(Dataset records)
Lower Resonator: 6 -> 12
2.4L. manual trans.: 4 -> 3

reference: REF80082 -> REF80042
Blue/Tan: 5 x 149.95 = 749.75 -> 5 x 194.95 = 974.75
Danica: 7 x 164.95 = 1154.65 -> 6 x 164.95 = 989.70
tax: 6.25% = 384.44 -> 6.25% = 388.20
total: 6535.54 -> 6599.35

---

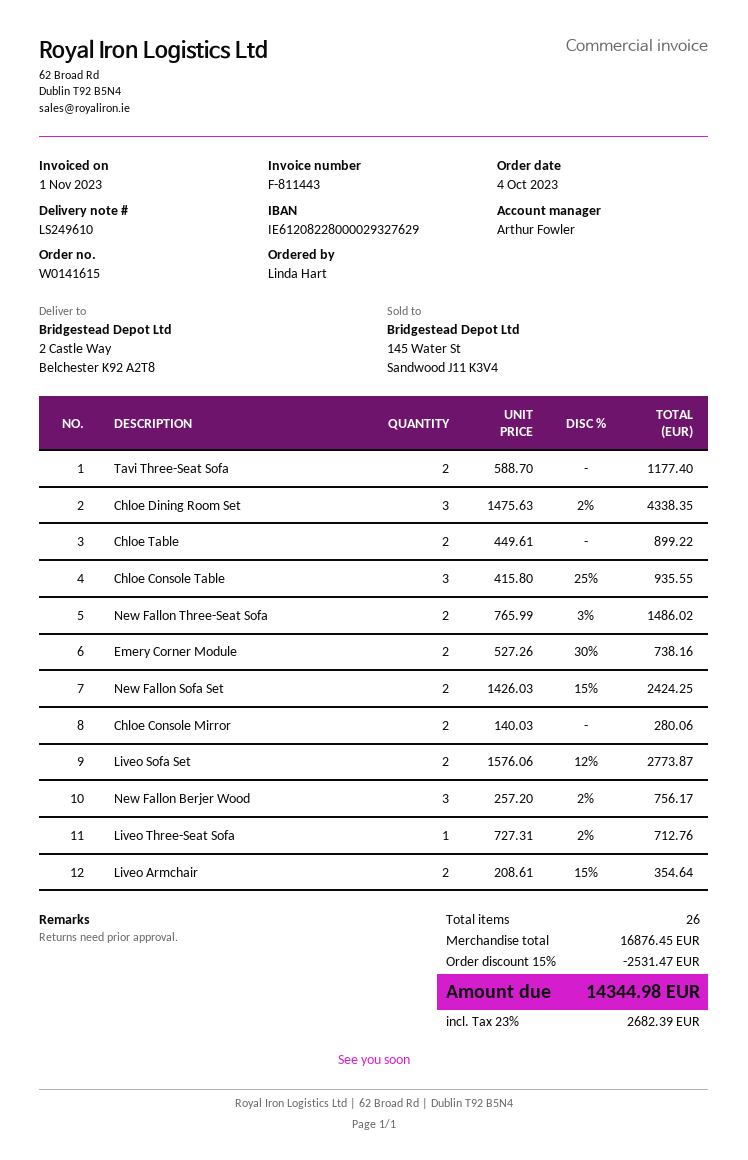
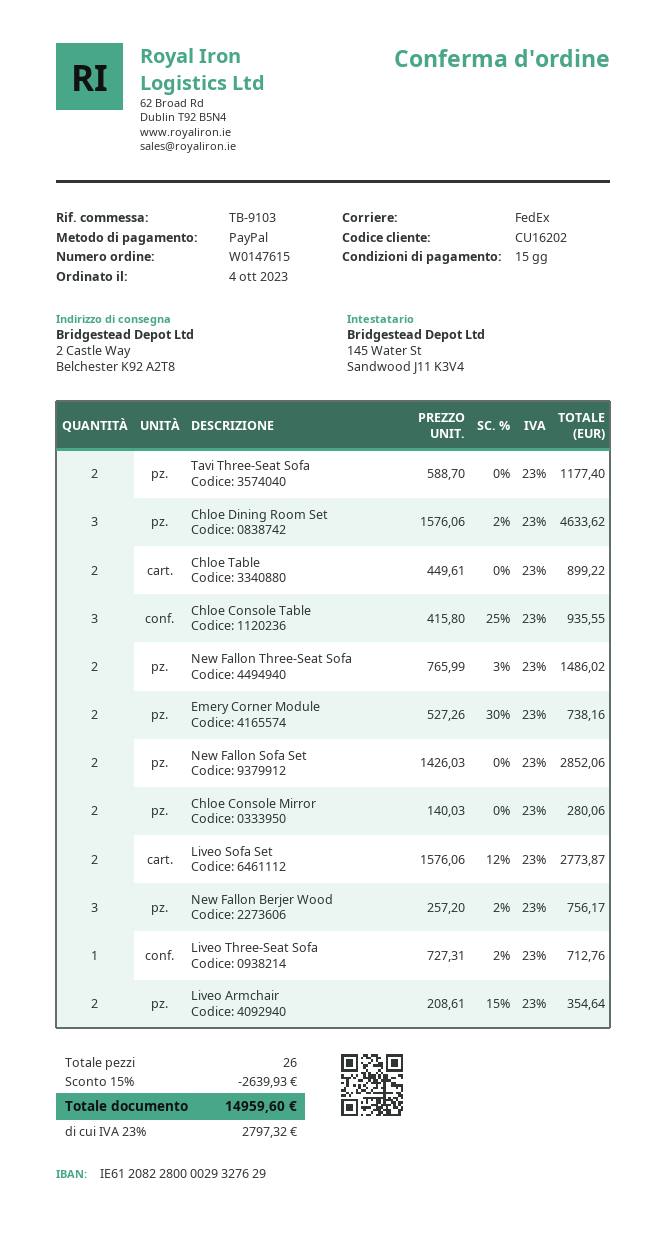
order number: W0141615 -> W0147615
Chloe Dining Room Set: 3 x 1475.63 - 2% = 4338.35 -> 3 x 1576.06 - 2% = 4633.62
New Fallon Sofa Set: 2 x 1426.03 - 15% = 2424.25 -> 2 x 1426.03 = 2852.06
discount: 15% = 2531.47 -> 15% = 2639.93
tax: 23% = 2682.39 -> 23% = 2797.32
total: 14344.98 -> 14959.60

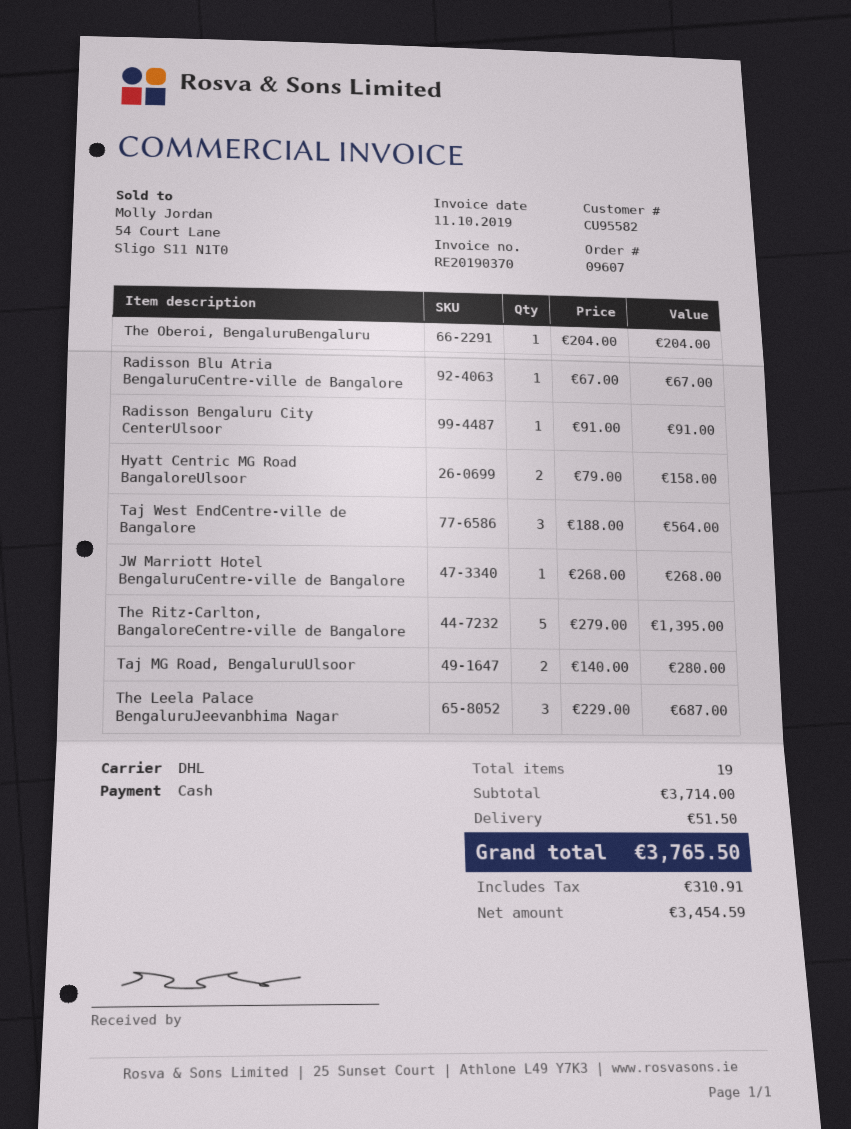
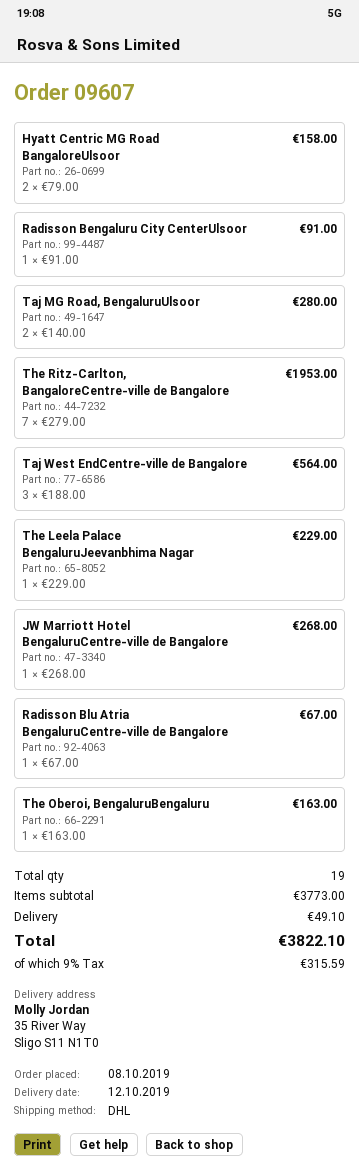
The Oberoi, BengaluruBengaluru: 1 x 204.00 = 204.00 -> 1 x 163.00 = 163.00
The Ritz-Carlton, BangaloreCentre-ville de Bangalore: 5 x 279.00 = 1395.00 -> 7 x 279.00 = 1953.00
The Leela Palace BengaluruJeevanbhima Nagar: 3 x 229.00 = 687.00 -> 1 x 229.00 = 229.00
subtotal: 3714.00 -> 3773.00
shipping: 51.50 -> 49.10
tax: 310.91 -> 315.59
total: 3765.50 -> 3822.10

** What this task involves **
Copy word for word the lines of the records above from the one with "New Fallon Sofa" up to and including the one with "total: 3765.50 -> 3822.10". Skip the pictures.

** Exercise result **
New Fallon Sofa Set: 2 x 1426.03 - 15% = 2424.25 -> 2 x 1426.03 = 2852.06
discount: 15% = 2531.47 -> 15% = 2639.93
tax: 23% = 2682.39 -> 23% = 2797.32
total: 14344.98 -> 14959.60

The Oberoi, BengaluruBengaluru: 1 x 204.00 = 204.00 -> 1 x 163.00 = 163.00
The Ritz-Carlton, BangaloreCentre-ville de Bangalore: 5 x 279.00 = 1395.00 -> 7 x 279.00 = 1953.00
The Leela Palace BengaluruJeevanbhima Nagar: 3 x 229.00 = 687.00 -> 1 x 229.00 = 229.00
subtotal: 3714.00 -> 3773.00
shipping: 51.50 -> 49.10
tax: 310.91 -> 315.59
total: 3765.50 -> 3822.10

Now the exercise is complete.